What the exercise asks — All of the entries below should be returned verbatim, apart from the pictures.

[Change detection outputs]
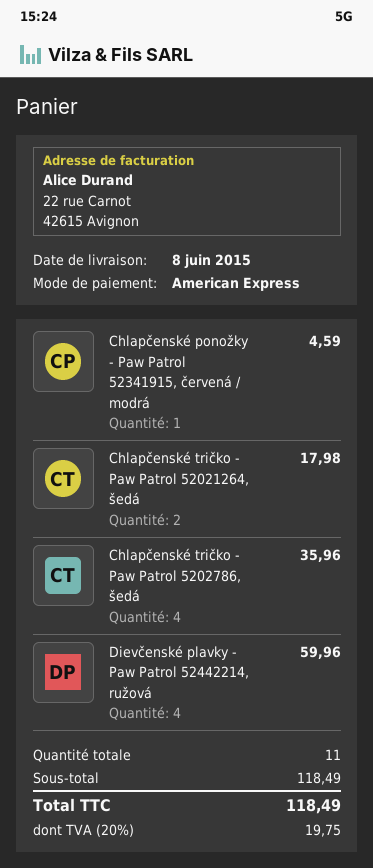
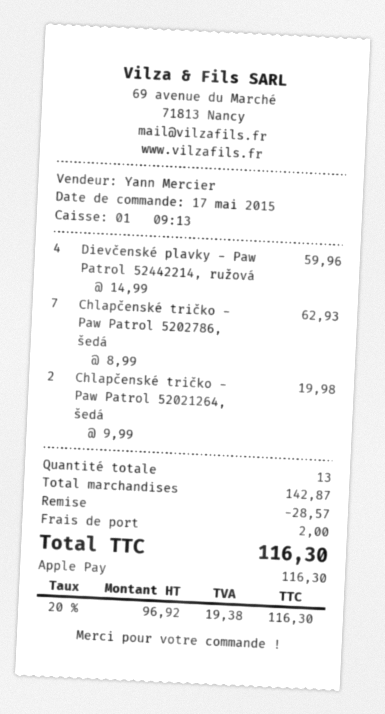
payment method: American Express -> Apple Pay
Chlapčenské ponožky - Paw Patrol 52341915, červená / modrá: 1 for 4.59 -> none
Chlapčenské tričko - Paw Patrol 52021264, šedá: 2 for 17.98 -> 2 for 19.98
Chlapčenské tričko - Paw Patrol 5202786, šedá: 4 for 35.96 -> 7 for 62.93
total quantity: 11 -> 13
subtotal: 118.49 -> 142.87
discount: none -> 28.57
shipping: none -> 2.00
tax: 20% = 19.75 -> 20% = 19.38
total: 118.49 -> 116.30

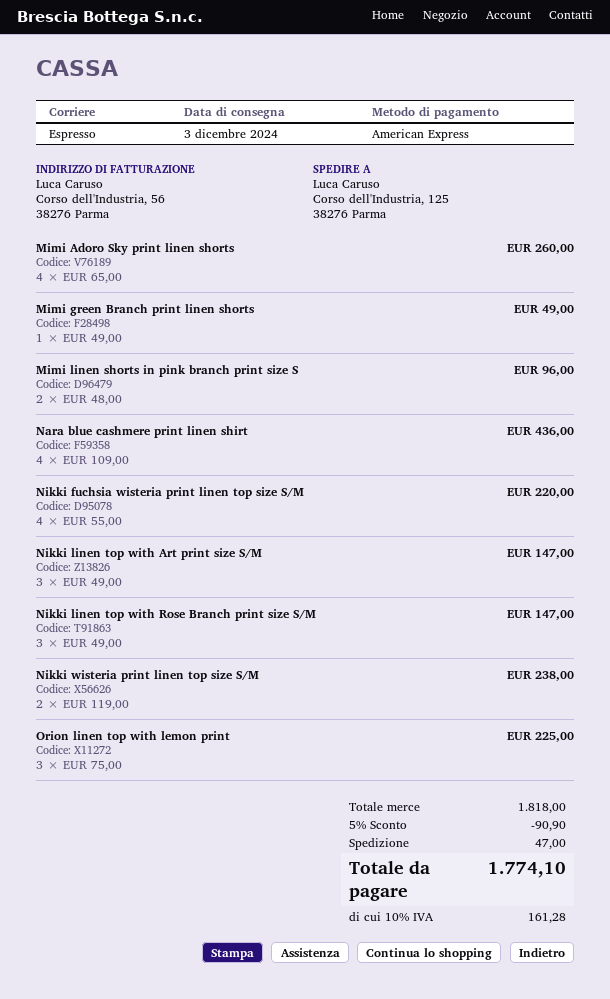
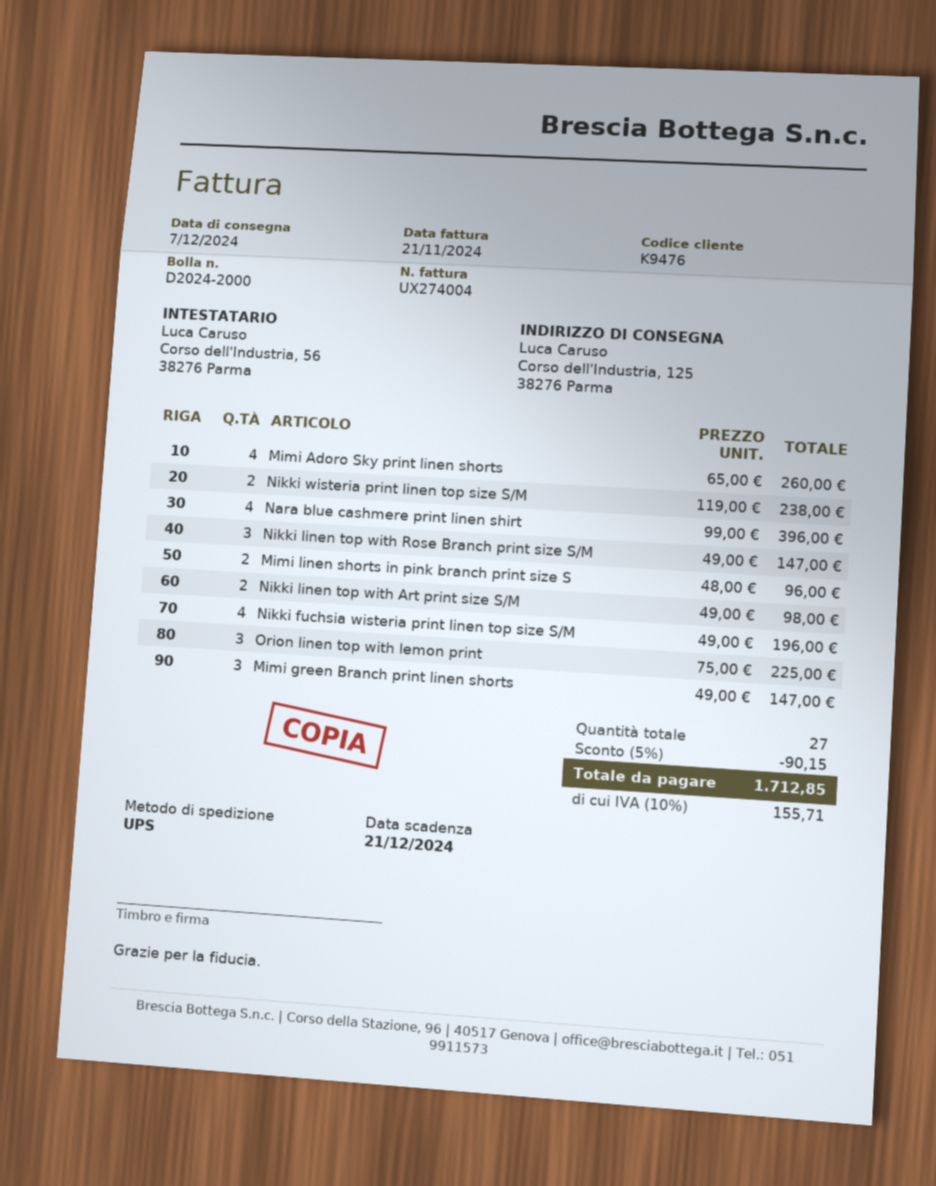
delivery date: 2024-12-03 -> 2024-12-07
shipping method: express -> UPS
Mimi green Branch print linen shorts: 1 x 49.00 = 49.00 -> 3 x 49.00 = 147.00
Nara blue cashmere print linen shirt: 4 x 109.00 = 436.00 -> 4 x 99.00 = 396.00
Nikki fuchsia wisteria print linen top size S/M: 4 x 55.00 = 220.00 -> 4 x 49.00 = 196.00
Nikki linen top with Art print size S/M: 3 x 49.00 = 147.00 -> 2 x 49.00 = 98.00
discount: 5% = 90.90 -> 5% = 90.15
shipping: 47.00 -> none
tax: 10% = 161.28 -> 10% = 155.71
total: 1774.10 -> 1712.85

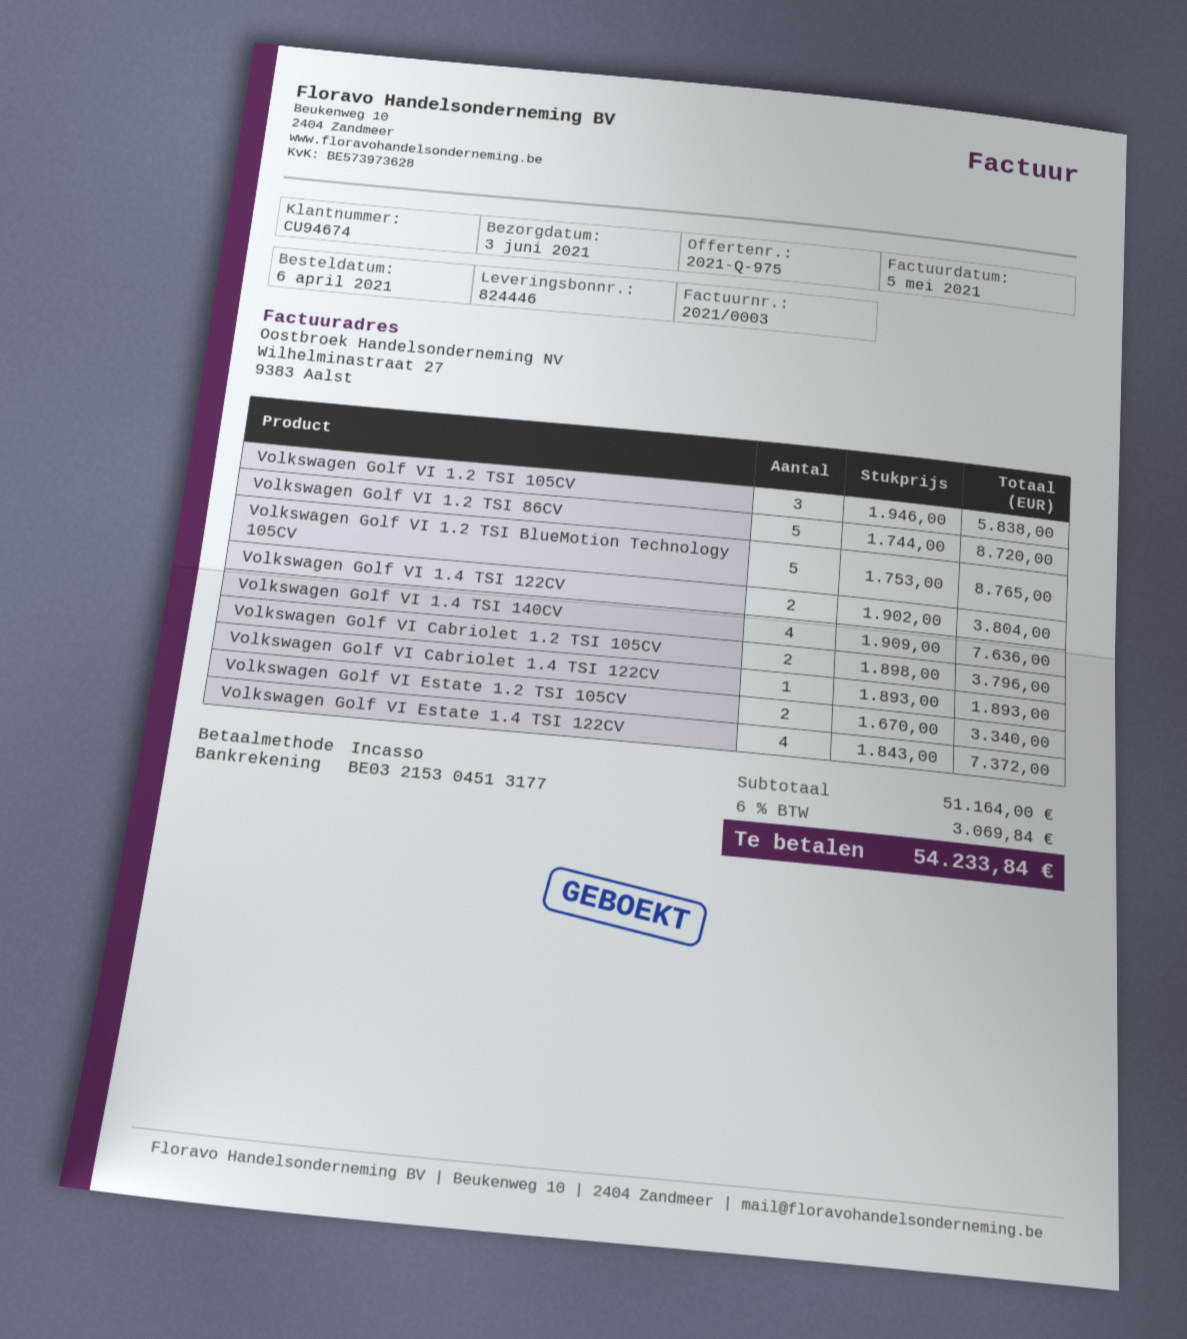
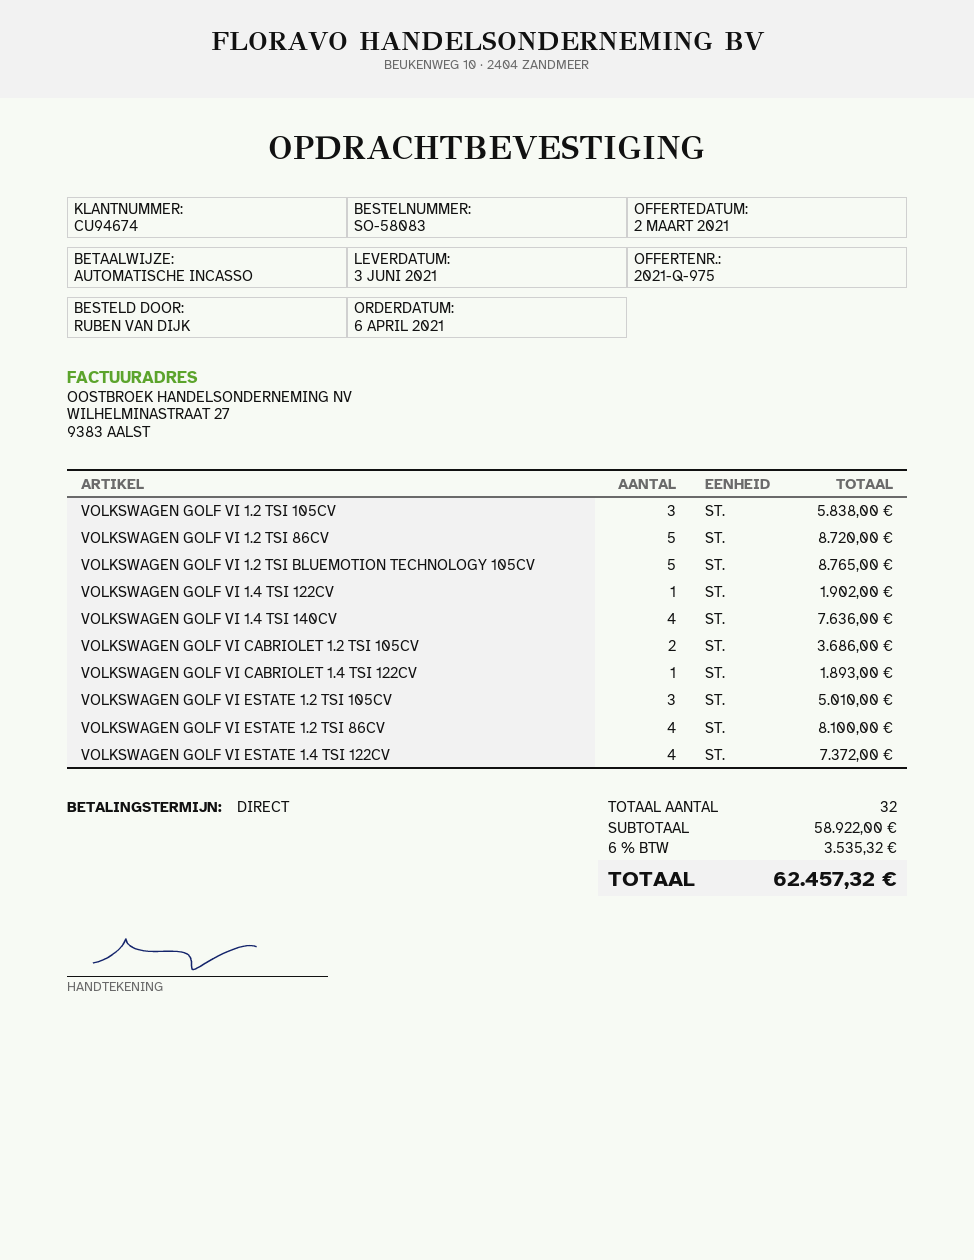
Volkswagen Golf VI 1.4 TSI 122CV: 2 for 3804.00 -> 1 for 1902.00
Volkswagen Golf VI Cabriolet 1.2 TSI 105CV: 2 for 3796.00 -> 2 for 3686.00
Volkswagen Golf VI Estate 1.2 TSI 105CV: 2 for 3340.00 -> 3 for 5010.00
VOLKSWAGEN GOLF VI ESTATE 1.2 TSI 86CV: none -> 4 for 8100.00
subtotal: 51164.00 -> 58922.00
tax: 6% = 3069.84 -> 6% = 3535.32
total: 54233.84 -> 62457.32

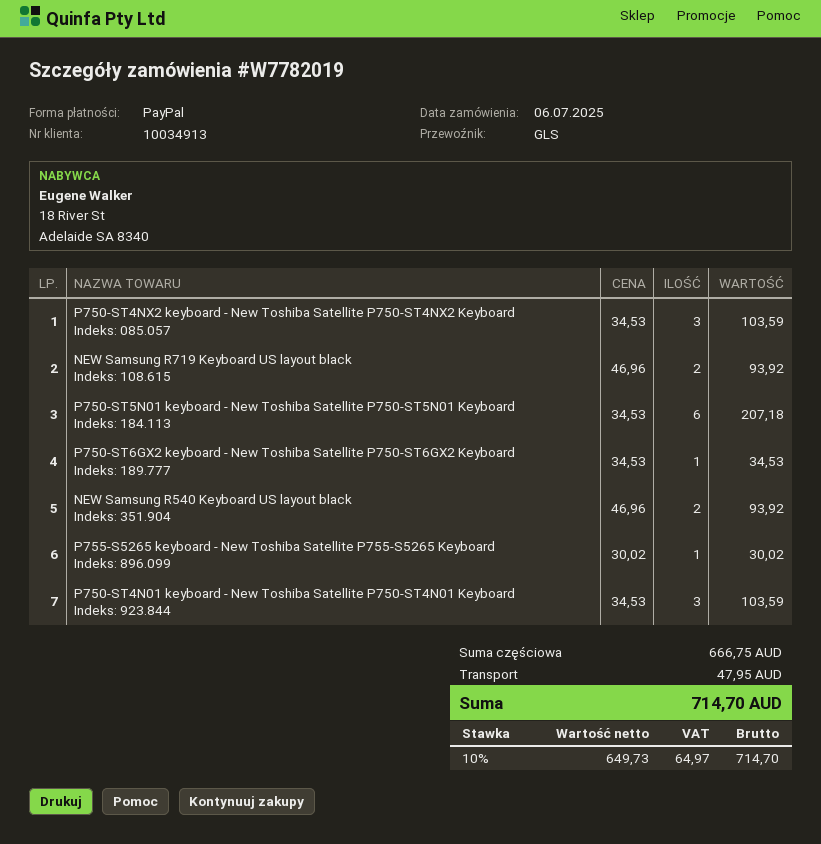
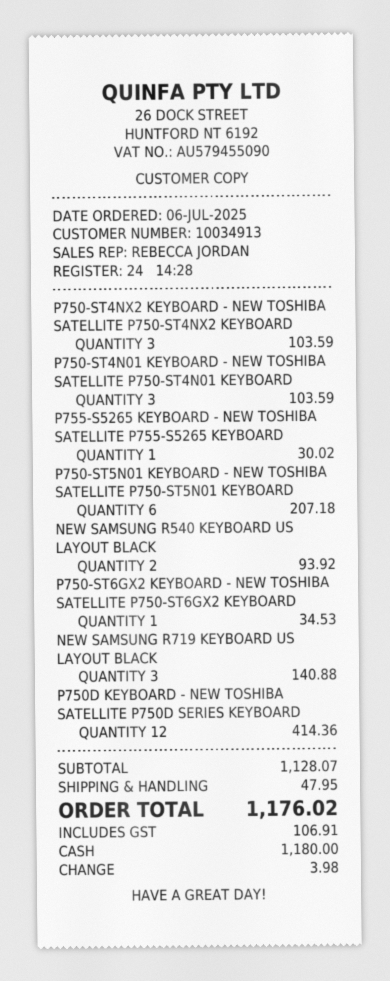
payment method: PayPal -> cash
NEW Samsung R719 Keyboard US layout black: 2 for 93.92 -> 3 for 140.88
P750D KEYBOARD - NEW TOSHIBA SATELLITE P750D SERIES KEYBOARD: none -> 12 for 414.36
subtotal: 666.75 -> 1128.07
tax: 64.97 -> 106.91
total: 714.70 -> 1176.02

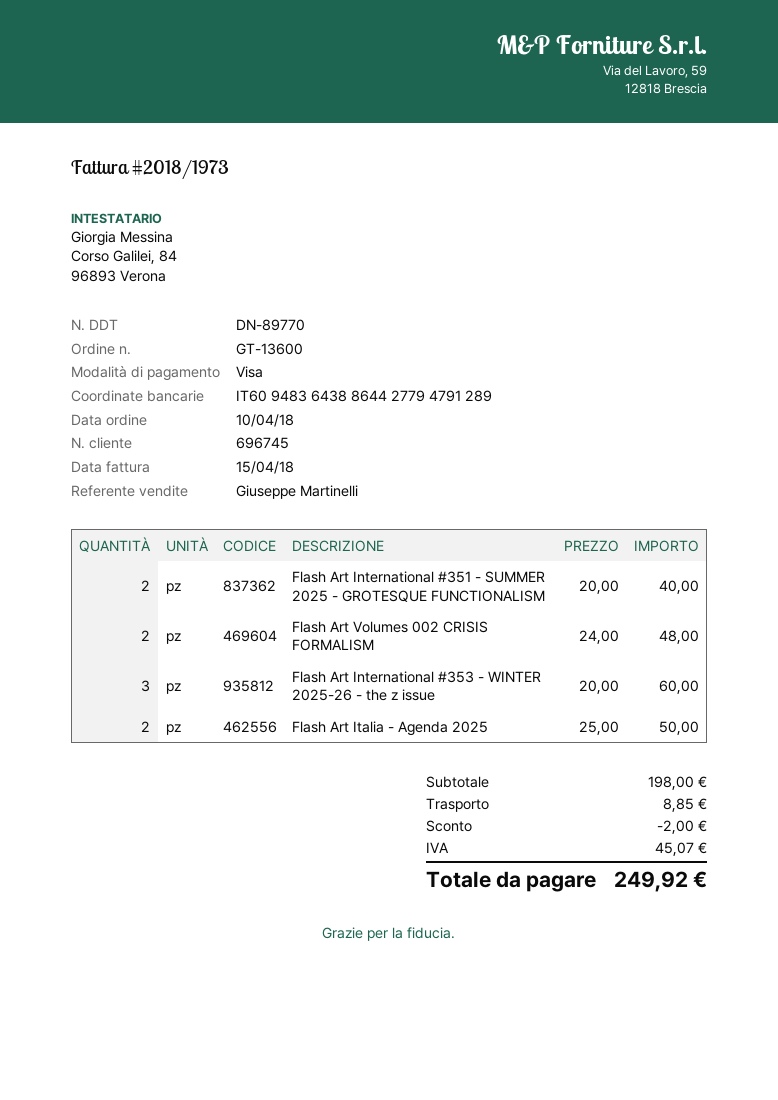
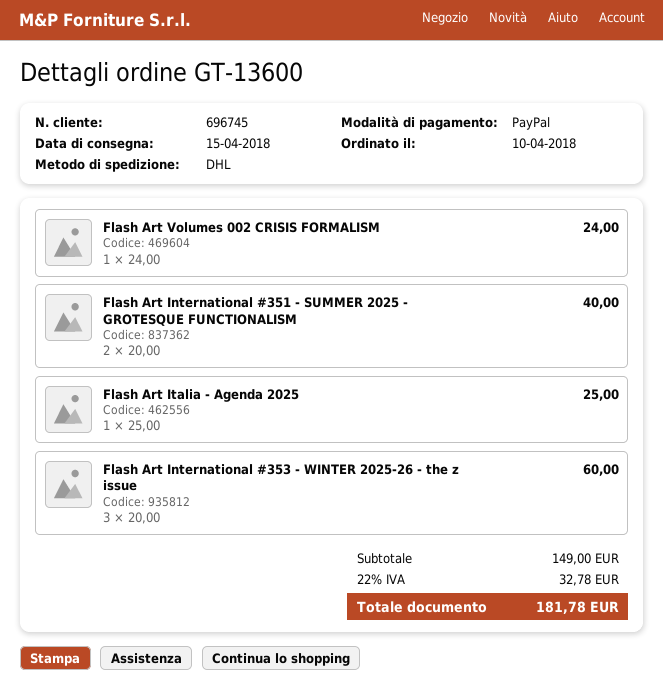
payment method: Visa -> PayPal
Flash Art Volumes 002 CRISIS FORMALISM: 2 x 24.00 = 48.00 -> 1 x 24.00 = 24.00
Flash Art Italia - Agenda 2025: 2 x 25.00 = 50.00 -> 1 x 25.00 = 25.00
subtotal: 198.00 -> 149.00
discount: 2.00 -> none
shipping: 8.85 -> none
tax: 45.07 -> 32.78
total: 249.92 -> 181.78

Answer to the problem —
payment method: American Express -> Apple Pay
Chlapčenské ponožky - Paw Patrol 52341915, červená / modrá: 1 for 4.59 -> none
Chlapčenské tričko - Paw Patrol 52021264, šedá: 2 for 17.98 -> 2 for 19.98
Chlapčenské tričko - Paw Patrol 5202786, šedá: 4 for 35.96 -> 7 for 62.93
total quantity: 11 -> 13
subtotal: 118.49 -> 142.87
discount: none -> 28.57
shipping: none -> 2.00
tax: 20% = 19.75 -> 20% = 19.38
total: 118.49 -> 116.30

delivery date: 2024-12-03 -> 2024-12-07
shipping method: express -> UPS
Mimi green Branch print linen shorts: 1 x 49.00 = 49.00 -> 3 x 49.00 = 147.00
Nara blue cashmere print linen shirt: 4 x 109.00 = 436.00 -> 4 x 99.00 = 396.00
Nikki fuchsia wisteria print linen top size S/M: 4 x 55.00 = 220.00 -> 4 x 49.00 = 196.00
Nikki linen top with Art print size S/M: 3 x 49.00 = 147.00 -> 2 x 49.00 = 98.00
discount: 5% = 90.90 -> 5% = 90.15
shipping: 47.00 -> none
tax: 10% = 161.28 -> 10% = 155.71
total: 1774.10 -> 1712.85

Volkswagen Golf VI 1.4 TSI 122CV: 2 for 3804.00 -> 1 for 1902.00
Volkswagen Golf VI Cabriolet 1.2 TSI 105CV: 2 for 3796.00 -> 2 for 3686.00
Volkswagen Golf VI Estate 1.2 TSI 105CV: 2 for 3340.00 -> 3 for 5010.00
VOLKSWAGEN GOLF VI ESTATE 1.2 TSI 86CV: none -> 4 for 8100.00
subtotal: 51164.00 -> 58922.00
tax: 6% = 3069.84 -> 6% = 3535.32
total: 54233.84 -> 62457.32

payment method: PayPal -> cash
NEW Samsung R719 Keyboard US layout black: 2 for 93.92 -> 3 for 140.88
P750D KEYBOARD - NEW TOSHIBA SATELLITE P750D SERIES KEYBOARD: none -> 12 for 414.36
subtotal: 666.75 -> 1128.07
tax: 64.97 -> 106.91
total: 714.70 -> 1176.02

payment method: Visa -> PayPal
Flash Art Volumes 002 CRISIS FORMALISM: 2 x 24.00 = 48.00 -> 1 x 24.00 = 24.00
Flash Art Italia - Agenda 2025: 2 x 25.00 = 50.00 -> 1 x 25.00 = 25.00
subtotal: 198.00 -> 149.00
discount: 2.00 -> none
shipping: 8.85 -> none
tax: 45.07 -> 32.78
total: 249.92 -> 181.78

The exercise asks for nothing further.